In the listing below, locate the lines that hold "imagen" and copy them.

- GIVEN RECORDS:
----------

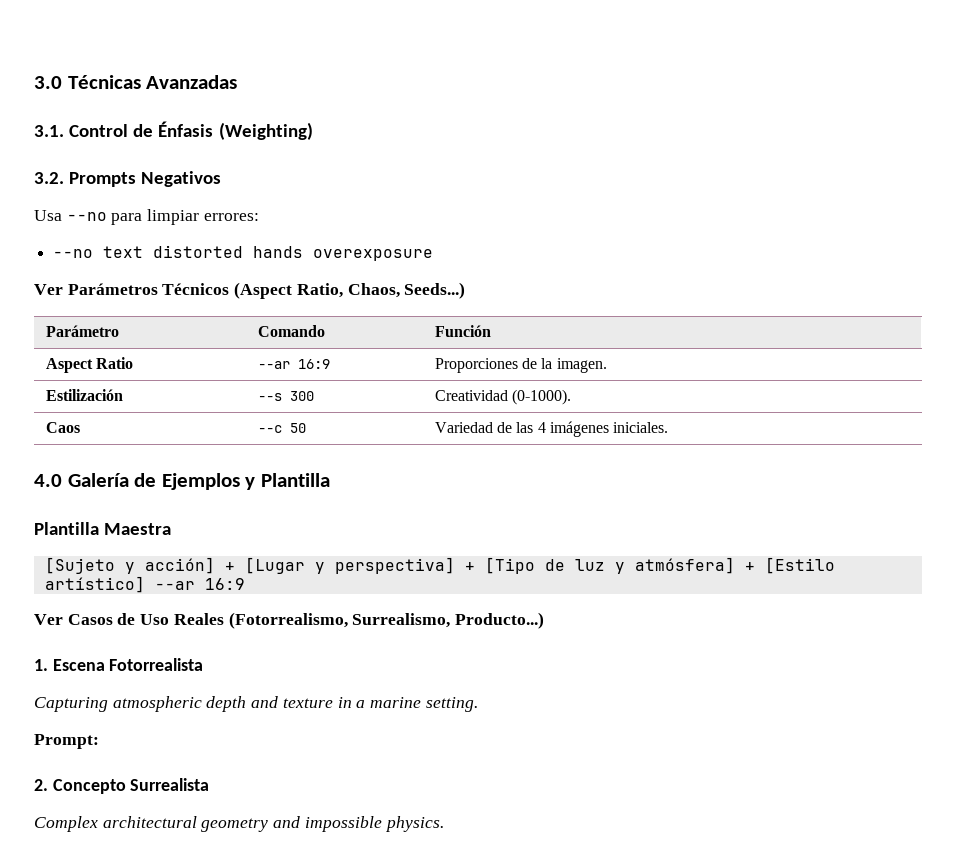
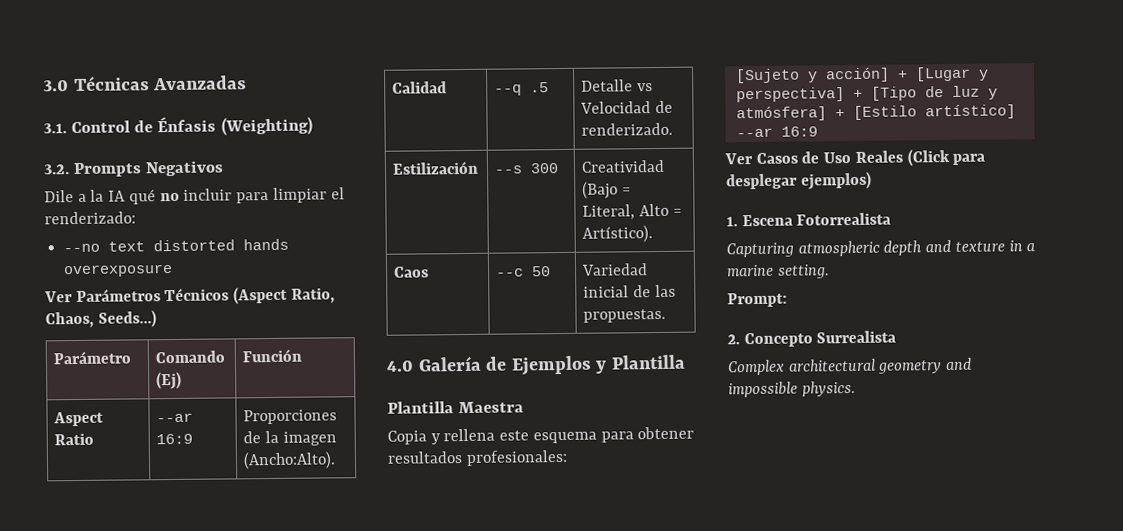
- Usa --no para limpiar errores:
+ Dile a la IA qué no incluir para limpiar el renderizado:
- Parámetro | Comando | Función
+ Parámetro | Comando (Ej) | Función
- Aspect Ratio | --ar 16:9 | Proporciones de la imagen.
- Estilización | --s 300 | Creatividad (0-1000).
+ Aspect Ratio | --ar 16:9 | Proporciones de la imagen (Ancho:Alto).
+ Calidad | --q .5 | Detalle vs Velocidad de renderizado.
+ Estilización | --s 300 | Creatividad (Bajo = Literal, Alto = Artístico).
- Caos | --c 50 | Variedad de las 4 imágenes iniciales.
+ Caos | --c 50 | Variedad inicial de las propuestas.
+ Copia y rellena este esquema para obtener resultados profesionales:
- Ver Casos de Uso Reales (Fotorrealismo, Surrealismo, Producto...)
+ Ver Casos de Uso Reales (Click para desplegar ejemplos)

----------

- SOLVED PROBLEM:
- Aspect Ratio | --ar 16:9 | Proporciones de la imagen.
+ Aspect Ratio | --ar 16:9 | Proporciones de la imagen (Ancho:Alto).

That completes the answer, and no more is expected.